Segundo Tamires, o fato de se ver sempre diante de padrões colocados na sociedade, seja em um comercial de produtos para cabelo, nas redes sociais ou até mesmo em espaços de convívio no dia a dia, é o que mais a incomodava diante do seu cabelo e da sua aparência. 

“Pra mim ninguém tem que seguir um padrão. Cada um tem seu cabelo, às vezes você entra numa estética achando que vai se sentir bem, mas no fim acaba se sentindo mal”

coloca Tamires.

Tamires iniciou a transição aos 14 anos, e para ajudar nesse percurso começou fazendo tranças, para sentir aos poucos como esse processo funcionava. Mas apesar de ter dado esse grande passo, as incertezas e receios a intrigava muito por não saber se iria conseguir manter, chegar até o final e principalmente, se aceitar e se amar como é.

“Acho que minha saúde mental foi afetada um pouco, às vezes consigo me aceitar, às vezes não. Não só por conta do meu cabelo, mas pelo meu físico, meu jeito, do meu falar, do meu vestir. Às vezes me sinto muito insegura”, coloca Tamires.

A jovem usou em quase todo o período de transição, as tranças conhecidas como box braids, para a auxiliar no processo. Mas além de tudo, para a esconder de possíveis comentários maldosos que normalmente circulam.

“O padrão social me afeta muito. Por isso tenho as tranças e eu não quero tirar, é um escudo que uso para me proteger, fico pensando que se eu tirar as pessoas vão voltar a me zoar e isso vai me dar vários gatilhos”

relata a jovem que há um ano passa por esse processo de transição.

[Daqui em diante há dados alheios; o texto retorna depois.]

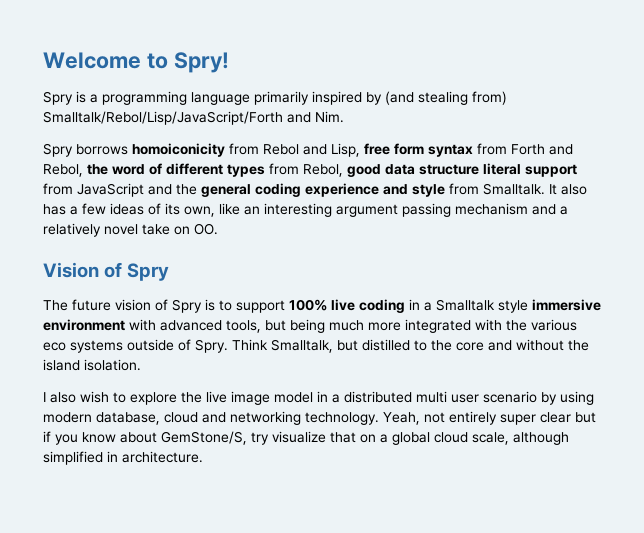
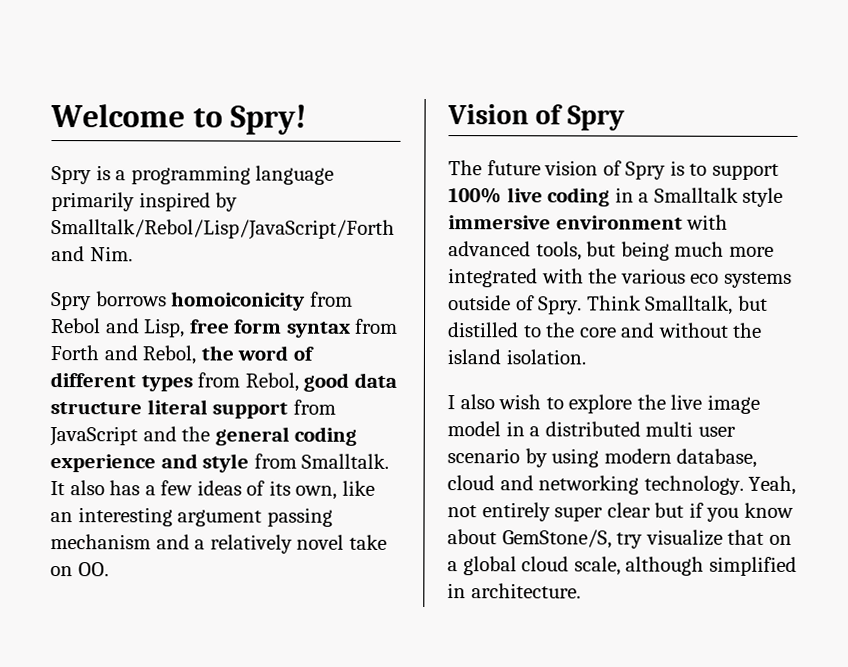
[385,91,507,105] (and stealing from) -> (239, 202) none

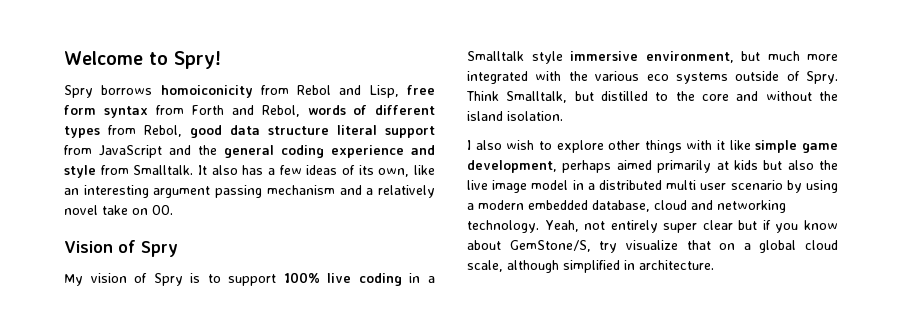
[51,165,335,185] [51,192,239,212] [51,219,395,240] [51,246,133,262] // Spry is a programming language primarily inspired by Smalltalk/Rebol/Lisp/JavaScript/Forth and Nim. -> (221, 60) none
[200,345,289,361] the word -> [307,105,346,115] words
[448,160,541,176] The future -> [64,274,83,286] My
[555,214,729,230] [448,241,670,261] environment with advanced tools, but being -> [645,51,760,63] environment, but
(633, 404) none -> [608,140,838,153] [467,160,814,173] other things with it like simple game development, perhaps aimed primarily at kids but also
[603,448,672,464] modern -> [467,200,588,210] a modern embedded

Tamires conta que apesar de ter sido e continuar sendo difícil todo esse caminho percorrido em busca de aceitação e desenvolvimento pessoal, se conhecer e ter consciência de sua identidade é totalmente crucial e libertador.

“A importância da transição não só uma questão de melhorar minha autoestima, mas de mostrar quem eu sou, mostrar minhas raízes, mostrar a minha identidade. Porque minha identidade é o meu caráter e também como as pessoas me veem”, conclui Tamires.